Exercise details
Copy every entry exactly, but skip the pictures.
[Input material]
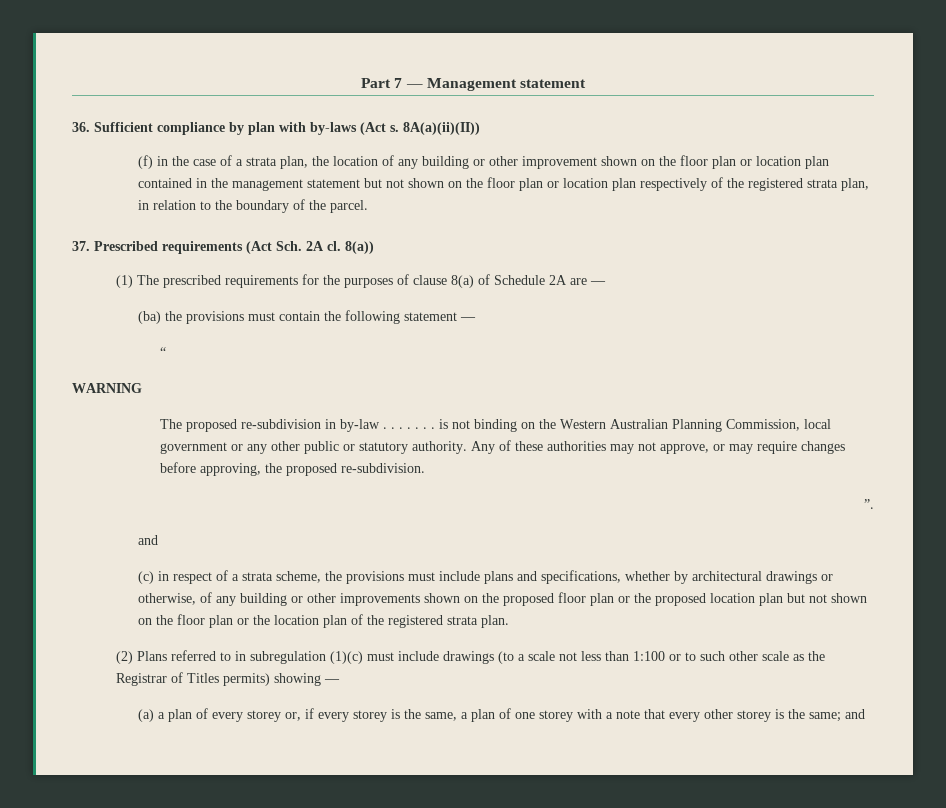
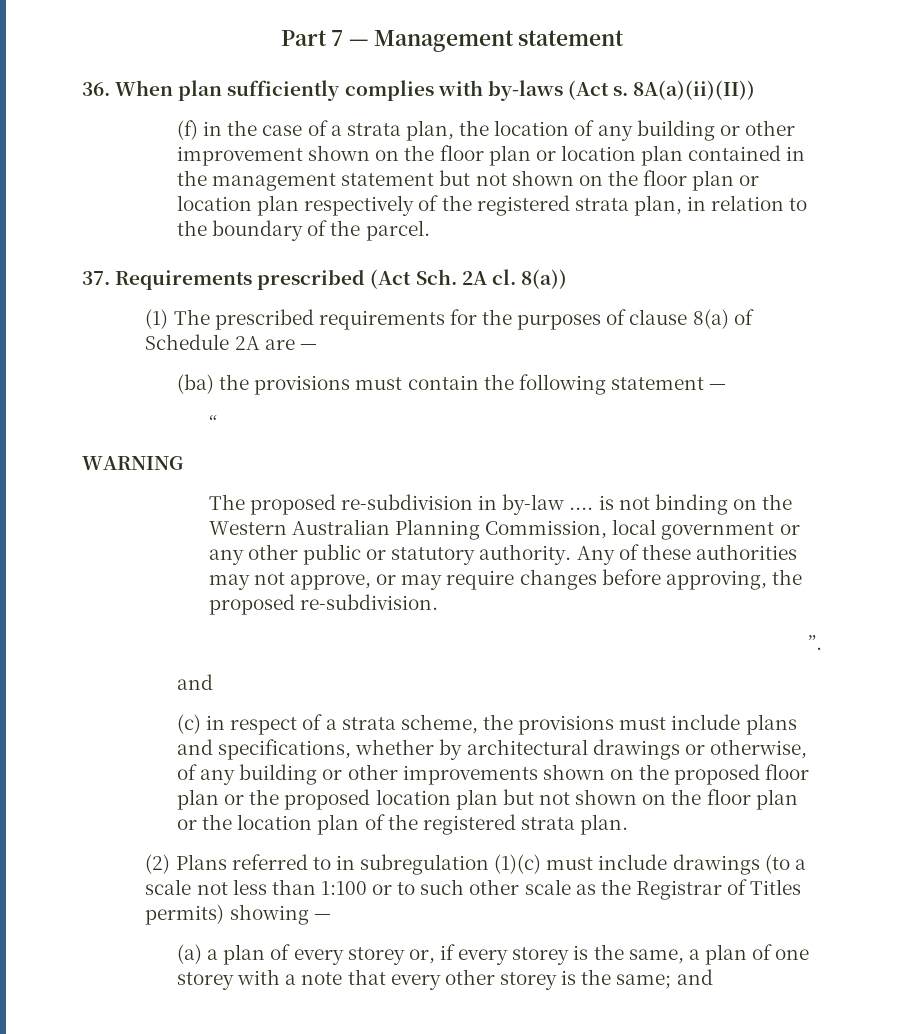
- 36. Sufficient compliance by plan with by-laws (Act s.
+ 36. When plan sufficiently complies with by-laws (Act s.
- 37. Prescribed requirements (Act Sch. 2A cl.
+ 37. Requirements prescribed (Act Sch. 2A cl.
- The proposed re-subdivision in by-law . . . . . . . is not binding on the Western Australian Planning Commission, local government or any other public or statutory authority.
+ The proposed re-subdivision in by-law .... is not binding on the Western Australian Planning Commission, local government or any other public or statutory authority.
[/Input material]
The completed task
- 36. Sufficient compliance by plan with by-laws (Act s.
+ 36. When plan sufficiently complies with by-laws (Act s.
- 37. Prescribed requirements (Act Sch. 2A cl.
+ 37. Requirements prescribed (Act Sch. 2A cl.
- The proposed re-subdivision in by-law . . . . . . . is not binding on the Western Australian Planning Commission, local government or any other public or statutory authority.
+ The proposed re-subdivision in by-law .... is not binding on the Western Australian Planning Commission, local government or any other public or statutory authority.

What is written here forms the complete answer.